Heather Stern star at starshine.org
Thu Feb 8 08:15:59 PST 2007


On Sun, Feb 04, 2007 at 09:36:56PM -0800, Paul Reiber wrote:
> Roger - I'll concur with Nick's comments and add a few of my own.

And I love how concise you are!  I'll add a few to the "threat model" list
(thanks Rick, for mentioning it for that point of view). 

/me picks her own brains for the many past reasons some client needed to
migrate or spin up a machine in a Big Hurry(tm)

> Potential points of failure, and whether they affect both drives in
> a "same box backup" solution:
> 
> - fire, earthquake, flood - yes
  - temporary inability to get into building - maybe
> - power spike or brownout - yes
> - power supply or MB failure - probably
  - some clutz nailed the wrong power switch and even though they turn it back
    on it's not ideal anymore - probably
> - drive controller failure - probably
> - vulnerability of being hacked - yes
> - vulnerability of accidental human error - yes
> - failure of one of the drives - no
  - vulnerability of deliberate human error/insane sysadmin - yes 
  - ISP decides they don't need you as a customer anymore - yes
  - distro upgrade turns out not to be "up" - maybe* 
     - automated backups - yes, and the backup system "up"graded too
     - deliberate, sysadminly backups before the change - save your tail!

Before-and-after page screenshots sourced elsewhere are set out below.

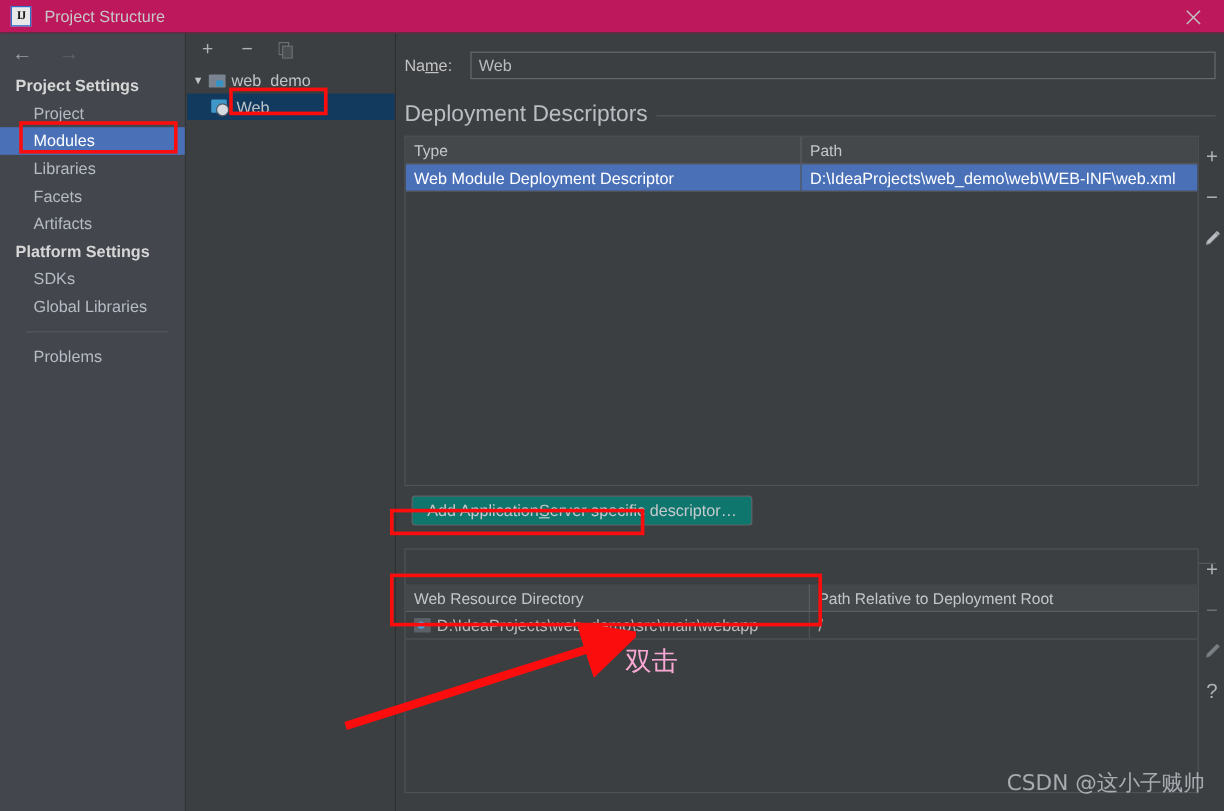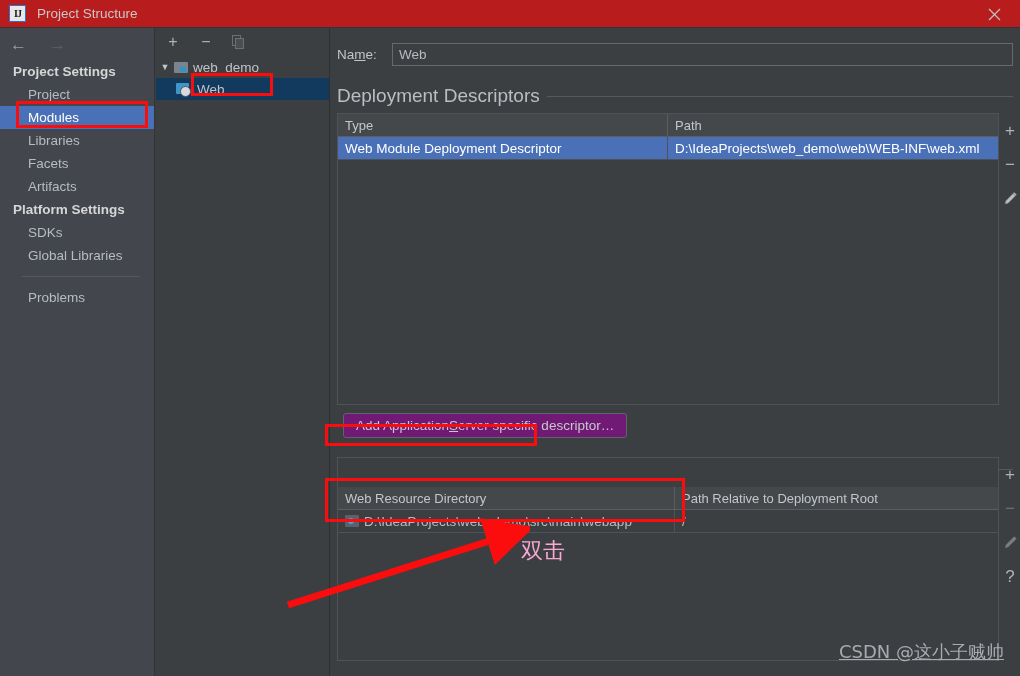--- a/index.html
+++ b/index.html
@@ -20,21 +20,21 @@
     width: 1020px;
     height: 676px;
     background: #3c3f41;
   }
 
   
   .titlebar {
     position: absolute;
     left: 0; top: 0;
     width: 1020px; height: 28px;
-    background: #b91c1c;
+    background: #be185d;
     border-bottom: 1px solid #323436;
     display: flex;
     align-items: center;
   }
   .titlebar-icon {
     width: 17px; height: 17px;
     margin-left: 9px;
     border: 1.5px solid #2f6fcf;
     background: #e8e8e8;
     display: flex;
@@ -332,21 +332,21 @@
     line-height: 1;
   }
   .vbtn.dim { color: #6e7277; }
 
   .pencil { display: block; }
 
   
   .btn {
     position: absolute;
     height: 25px;
-    background: #701a75;
+    background: #0f766e;
     border: 1px solid #5f6467;
     border-radius: 3px;
     color: #c5cacd;
     font-family: "Liberation Sans", sans-serif;
     font-size: 13.5px;
     padding: 0 12px;
     display: flex;
     align-items: center;
     justify-content: center;
   }
@@ -369,21 +369,20 @@
     pointer-events: none;
   }
 
   .watermark {
     position: absolute;
     right: 16px; bottom: 12px;
     font-size: 18px;
     color: #b9bec4;
     opacity: .85;
     font-family: "DejaVu Sans", sans-serif;
-    text-decoration: underline;
   }
 </style>
 </head>
 <body>
 
 <div id="app">
 
   <div class="titlebar">
     <div class="titlebar-icon">IJ</div>
     <div class="titlebar-text">Project Structure</div>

Or to simplify it further into something that can be a grid, though it may
need #d to be expressed well:
                          - basic physics    - human nature   - software
  - scale of problem
  - permanence of problem 
  - likely chance of problem
  - deliberate or accident

> You'll notice a boatload of "yes's" and "maybe's" - so
> your BS detector is accurate, and your head's definitely
> NOT in a FUD bucket.  I'm betting these guys don't have
> environmental sensors on their rack either...
 
The flip side of this is to ask, what good things does this kind of backup 
provide?
  - fresh bits in a hurry after that typo toasted you (fast restore,
    possibly even without official downtime)
  - freedom about when to do it, not waiting on a tape changer
  - remote admins can restore things without local hands (if it's set up
    well and preserves that concept)
  - warm fuzzies to managerial types who want to see a Backup Plan without
    actually putting any decent money into it.  Funny how they change their
    mind how much money it was worth *after* their universe crumbles.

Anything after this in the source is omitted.